What is being asked: Using the data below, return the stretch from the line that contains "width:10px; height:10px; border:1px" through the line that contains "top:50%; width:3px; height:3px;", both included, exactly as it stands and nothing beyond it.

The input:
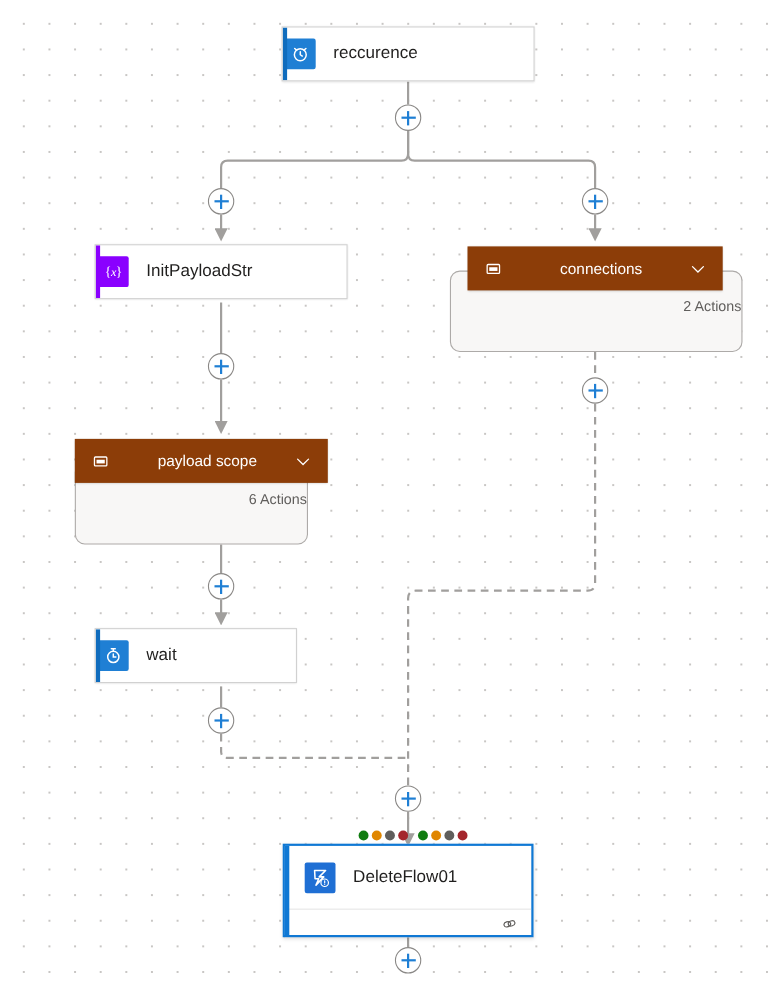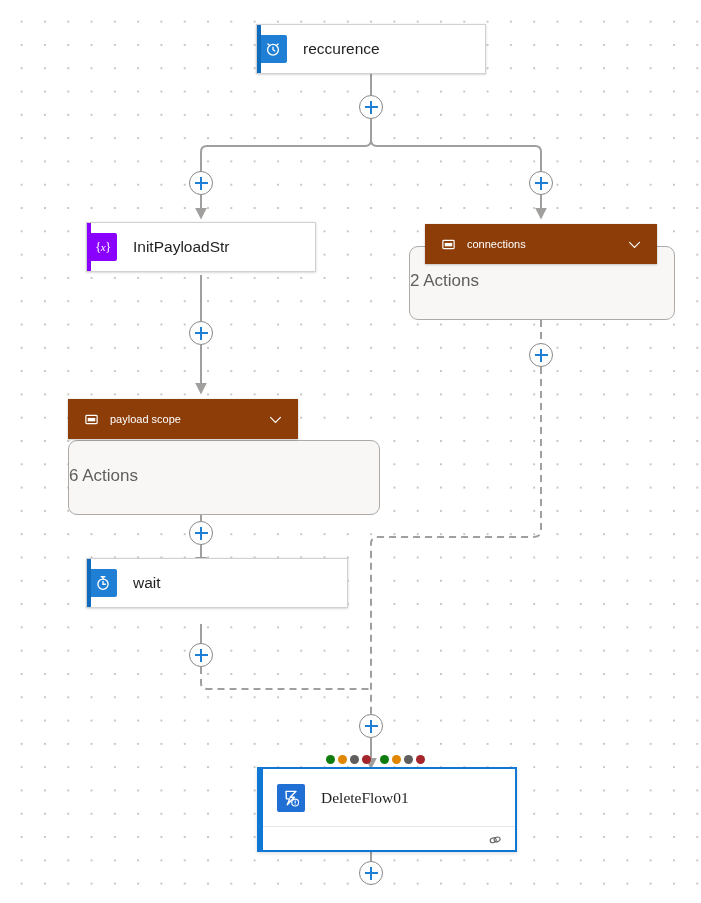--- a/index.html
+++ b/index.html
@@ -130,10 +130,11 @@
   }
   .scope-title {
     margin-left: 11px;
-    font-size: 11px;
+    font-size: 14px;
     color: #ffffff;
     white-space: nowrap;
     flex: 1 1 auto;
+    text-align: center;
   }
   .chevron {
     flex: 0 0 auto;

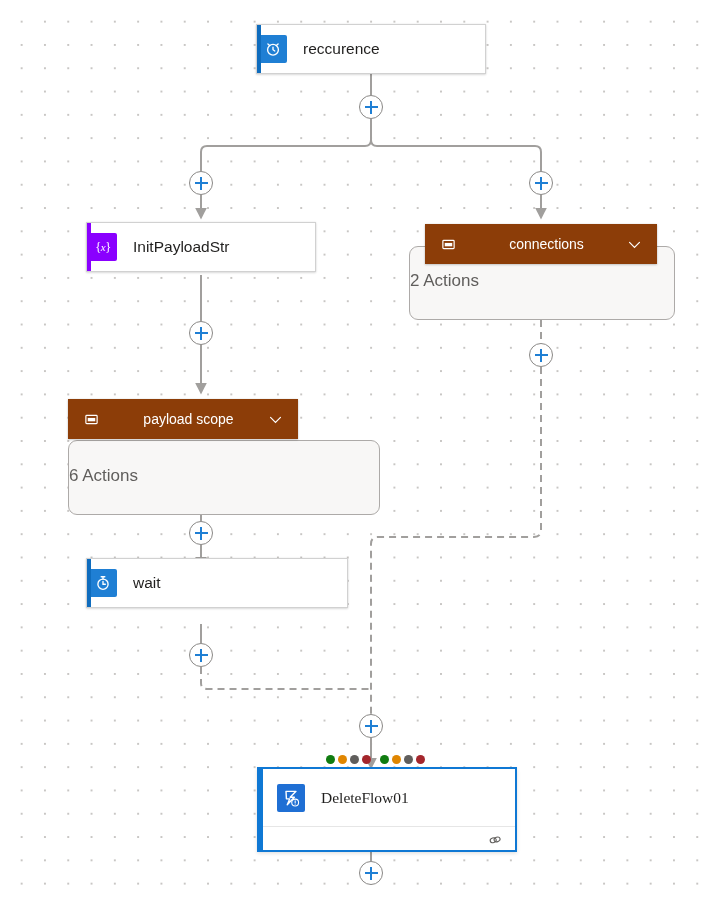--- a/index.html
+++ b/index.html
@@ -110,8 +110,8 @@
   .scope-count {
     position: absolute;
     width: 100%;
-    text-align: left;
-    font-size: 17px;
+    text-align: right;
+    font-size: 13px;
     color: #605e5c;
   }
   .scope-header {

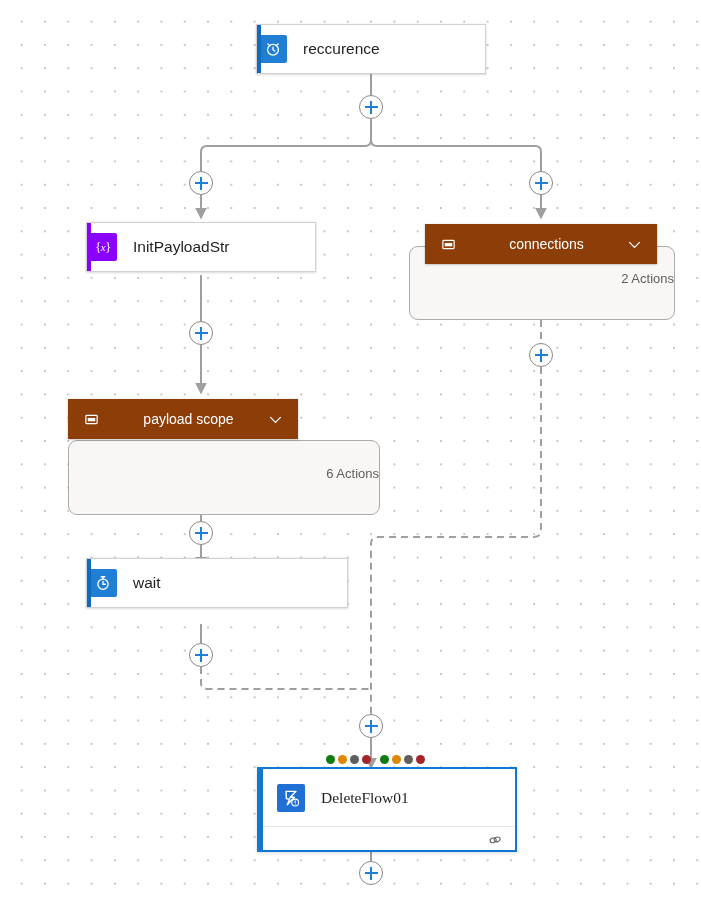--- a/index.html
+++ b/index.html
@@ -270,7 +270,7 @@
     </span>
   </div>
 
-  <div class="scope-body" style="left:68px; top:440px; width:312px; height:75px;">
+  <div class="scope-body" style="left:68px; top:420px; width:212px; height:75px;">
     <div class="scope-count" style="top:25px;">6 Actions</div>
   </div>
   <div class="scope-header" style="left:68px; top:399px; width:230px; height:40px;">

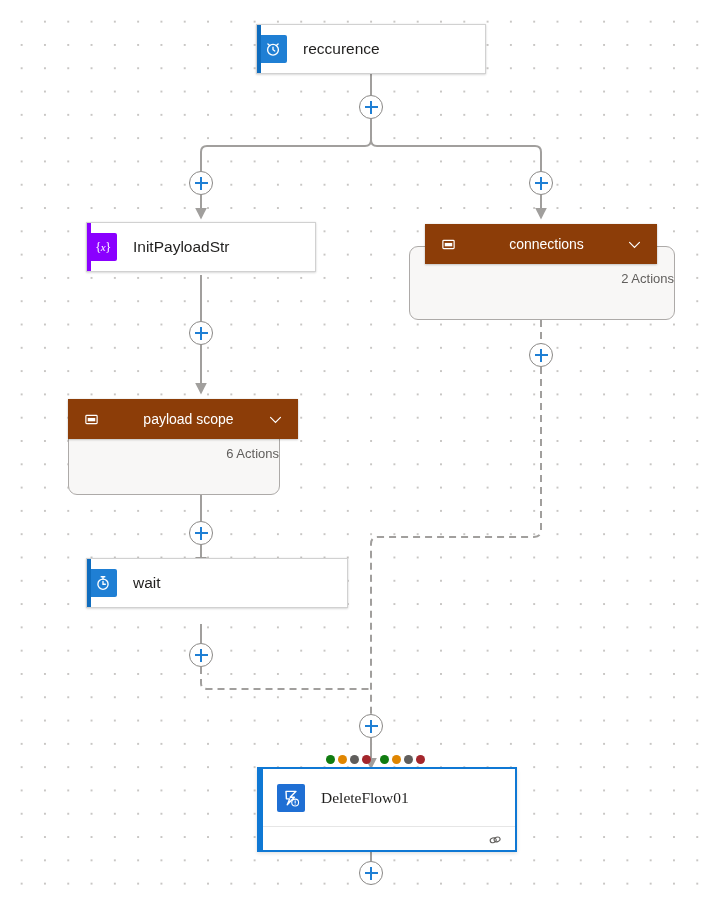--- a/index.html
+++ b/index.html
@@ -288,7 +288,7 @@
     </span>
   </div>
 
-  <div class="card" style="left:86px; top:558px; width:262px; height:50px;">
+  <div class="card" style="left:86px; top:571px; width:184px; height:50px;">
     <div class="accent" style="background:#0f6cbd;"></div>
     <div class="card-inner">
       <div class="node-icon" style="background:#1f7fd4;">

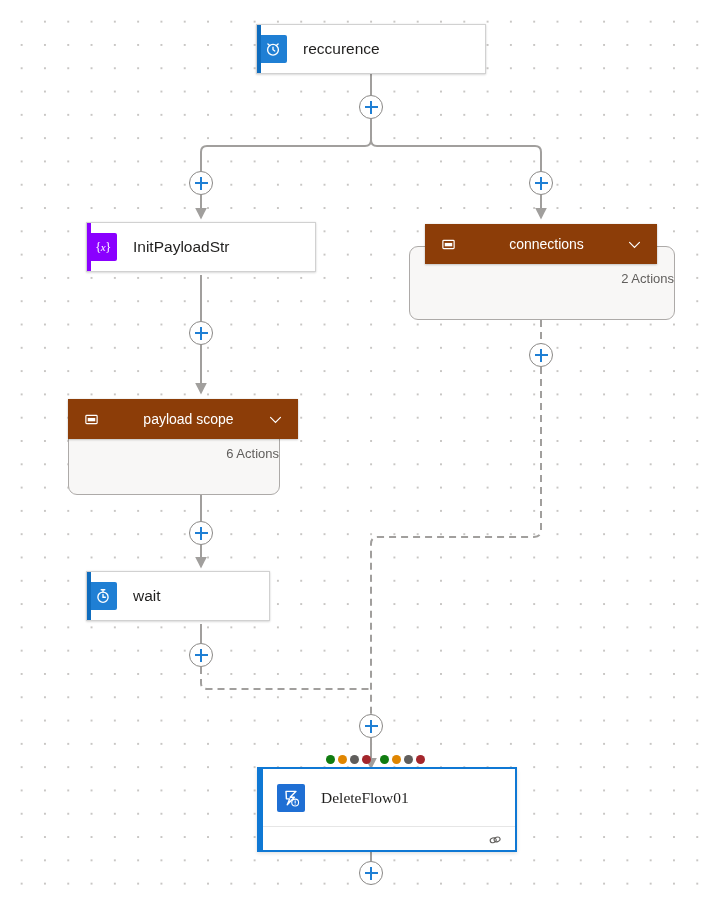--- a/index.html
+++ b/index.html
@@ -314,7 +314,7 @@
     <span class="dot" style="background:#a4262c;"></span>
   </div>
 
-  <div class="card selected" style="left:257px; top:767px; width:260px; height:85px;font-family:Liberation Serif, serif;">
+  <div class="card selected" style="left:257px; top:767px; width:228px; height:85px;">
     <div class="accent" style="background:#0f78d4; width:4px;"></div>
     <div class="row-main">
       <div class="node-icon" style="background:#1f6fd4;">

--

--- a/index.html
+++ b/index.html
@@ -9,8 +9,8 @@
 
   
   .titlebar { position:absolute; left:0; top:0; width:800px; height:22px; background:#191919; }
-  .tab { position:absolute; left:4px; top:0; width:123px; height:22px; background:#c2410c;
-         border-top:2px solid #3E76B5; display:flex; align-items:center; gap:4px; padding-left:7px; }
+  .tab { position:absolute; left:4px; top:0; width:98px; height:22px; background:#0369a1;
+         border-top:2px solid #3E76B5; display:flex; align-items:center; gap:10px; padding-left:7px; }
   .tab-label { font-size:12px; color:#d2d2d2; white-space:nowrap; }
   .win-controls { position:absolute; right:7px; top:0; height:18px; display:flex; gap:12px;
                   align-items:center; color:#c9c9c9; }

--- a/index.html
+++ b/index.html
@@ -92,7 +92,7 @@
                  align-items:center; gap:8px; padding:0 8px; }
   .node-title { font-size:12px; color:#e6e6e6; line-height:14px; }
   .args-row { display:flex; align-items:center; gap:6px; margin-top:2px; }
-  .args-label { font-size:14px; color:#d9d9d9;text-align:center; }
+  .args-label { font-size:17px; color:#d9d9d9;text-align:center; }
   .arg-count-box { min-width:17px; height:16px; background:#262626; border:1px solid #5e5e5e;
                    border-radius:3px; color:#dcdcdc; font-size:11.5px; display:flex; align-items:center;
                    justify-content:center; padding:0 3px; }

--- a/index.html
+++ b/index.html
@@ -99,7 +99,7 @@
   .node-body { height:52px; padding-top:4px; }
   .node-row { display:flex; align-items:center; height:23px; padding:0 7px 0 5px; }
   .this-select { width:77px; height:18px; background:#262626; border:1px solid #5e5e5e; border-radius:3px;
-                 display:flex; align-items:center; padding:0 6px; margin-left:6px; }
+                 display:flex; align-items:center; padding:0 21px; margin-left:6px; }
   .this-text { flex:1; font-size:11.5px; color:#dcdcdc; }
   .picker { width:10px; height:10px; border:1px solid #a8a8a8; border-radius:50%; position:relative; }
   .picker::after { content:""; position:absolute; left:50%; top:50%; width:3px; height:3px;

...

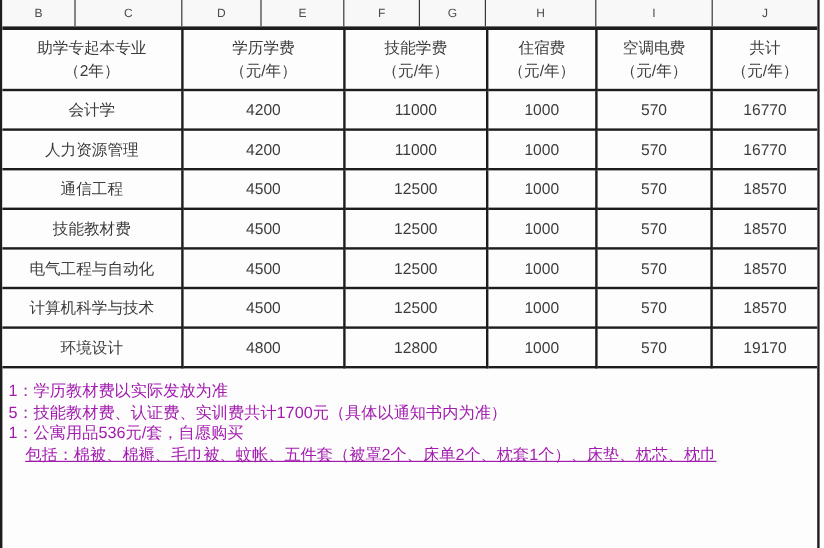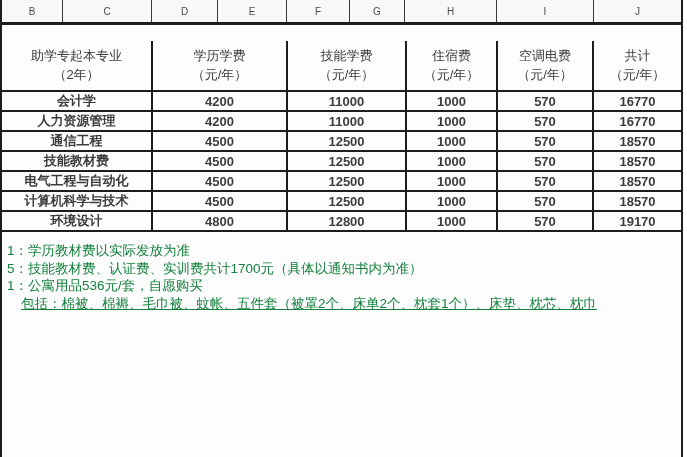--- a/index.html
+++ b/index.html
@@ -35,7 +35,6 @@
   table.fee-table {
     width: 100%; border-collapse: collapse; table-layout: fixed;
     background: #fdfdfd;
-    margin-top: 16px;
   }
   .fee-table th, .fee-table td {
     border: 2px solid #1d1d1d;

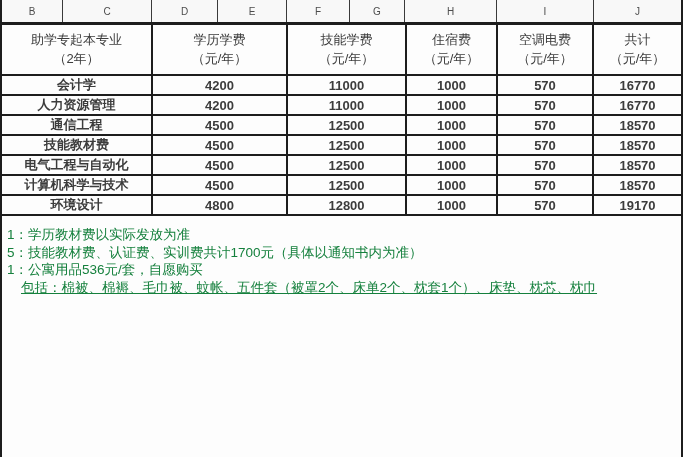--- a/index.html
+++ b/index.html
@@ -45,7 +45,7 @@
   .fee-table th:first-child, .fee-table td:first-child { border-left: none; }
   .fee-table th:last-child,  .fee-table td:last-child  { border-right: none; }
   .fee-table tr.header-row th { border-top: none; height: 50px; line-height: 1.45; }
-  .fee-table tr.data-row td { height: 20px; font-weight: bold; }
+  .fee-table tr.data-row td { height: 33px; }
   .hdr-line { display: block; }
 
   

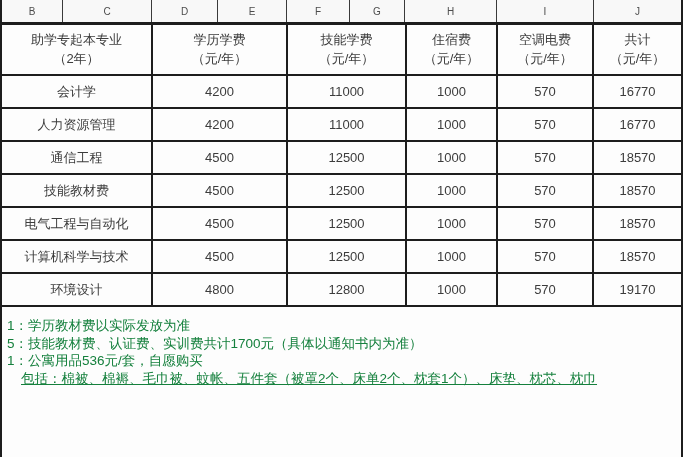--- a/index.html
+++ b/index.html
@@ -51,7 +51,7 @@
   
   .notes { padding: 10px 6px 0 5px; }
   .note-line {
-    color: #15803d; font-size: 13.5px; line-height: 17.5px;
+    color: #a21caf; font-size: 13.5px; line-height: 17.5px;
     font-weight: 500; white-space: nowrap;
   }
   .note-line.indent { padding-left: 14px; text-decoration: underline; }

Task solution:
   .picker { width:10px; height:10px; border:1px solid #a8a8a8; border-radius:50%; position:relative; }
   .picker::after { content:""; position:absolute; left:50%; top:50%; width:3px; height:3px;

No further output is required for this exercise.